Thursday, October 20, 2016

How Much Should I Put Down On My New Home?

Posted by: Chris Ulrich, United Home Loans

A common misconception for both new and repeat homebuyers is that 20% down is required when buying a home. There are other options, but putting less money down seems to have a stigma about it. Why is this?  Any conventional loan with less than 20% down payment requires private mortgage insurance (PMI). PMI is an added insurance premium that the homeowner pays to help protect the banks and loan servicing companies if the homeowner defaults on their mortgage. Homeowners believe that this is “throwing money away” because it leads to a higher monthly payment. However, there are options to avoid paying monthly PMI, even with as little as 5% down.

First, here are the minimum down payment requirements for different loan programs:

  • VA (for military veterans): 0%
  • FHA (government sponsored): 3.5%
  • Conventional First Time Homebuyer:         3%
  • Conventional Loans: 5%
  • Jumbo Loans (loan amounts over $417,000): 5%

Let’s focus on conventional loans since most homebuyers fall into this category. A conventional mortgage refers to a loan that is not insured by the government, is equal to or less than $417,000, and adheres to the guidelines set by Fannie Mae and Freddie Mac. The cost of PMI is risk-based when putting less than 20% down. If you have excellent credit, the PMI factor will be lower than someone with poor credit.
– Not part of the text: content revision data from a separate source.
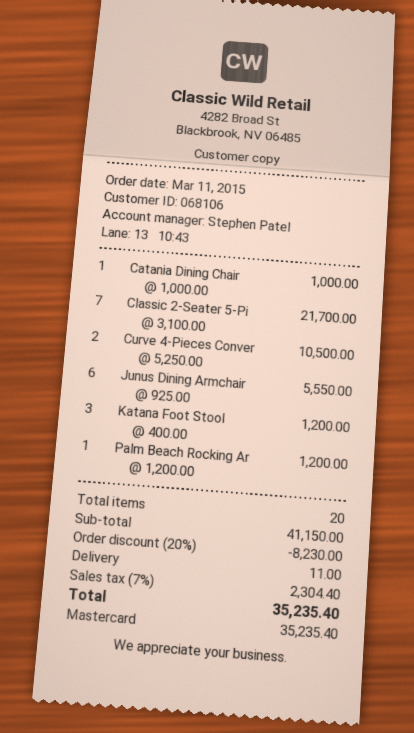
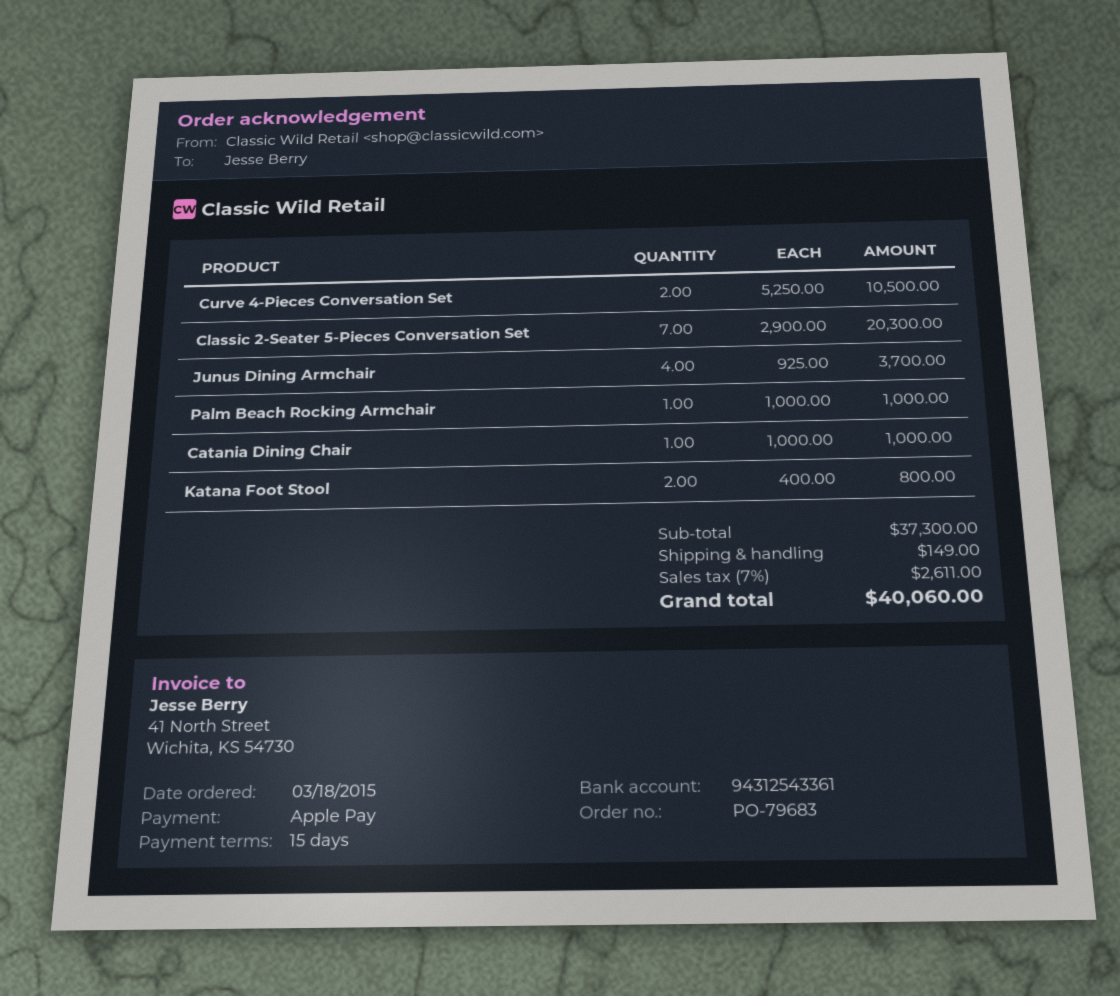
order date: 2015-03-11 -> 2015-03-18
payment method: Mastercard -> Apple Pay
Classic 2-Seater 5-Pi: 7 x 3100.00 = 21700.00 -> 7 x 2900.00 = 20300.00
Junus Dining Armchair: 6 x 925.00 = 5550.00 -> 4 x 925.00 = 3700.00
Katana Foot Stool: 3 x 400.00 = 1200.00 -> 2 x 400.00 = 800.00
Palm Beach Rocking Ar: 1 x 1200.00 = 1200.00 -> 1 x 1000.00 = 1000.00
subtotal: 41150.00 -> 37300.00
discount: 20% = 8230.00 -> none
shipping: 11.00 -> 149.00
tax: 7% = 2304.40 -> 7% = 2611.00
total: 35235.40 -> 40060.00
If you put 15% down, the PMI factor will be lower than someone who put 5% or 10% down, and the cost is lower on a 15-year fixed verses a 30-year fixed. Don’t want to pay PMI at all? There are Lender Paid PMI and Single Premium PMI programs that actually allow you or your lender to “buy out” the PMI. Assuming you have excellent credit, the cost of buying out the PMI can be beneficial. This “buy out” is typically done by taking a slightly higher than market interest rate, but because you don’t pay monthly PMI, your overall payment is lowered.

Sometimes putting less down and paying PMI is beneficial. Perhaps you have 20% to put down, but instead you put 10% down and use the other 10% for home renovations, furniture, or to pay off debt. The monthly PMI cost is likely lower than the APR on your credit card, so using down payment money to pay off debt makes sense.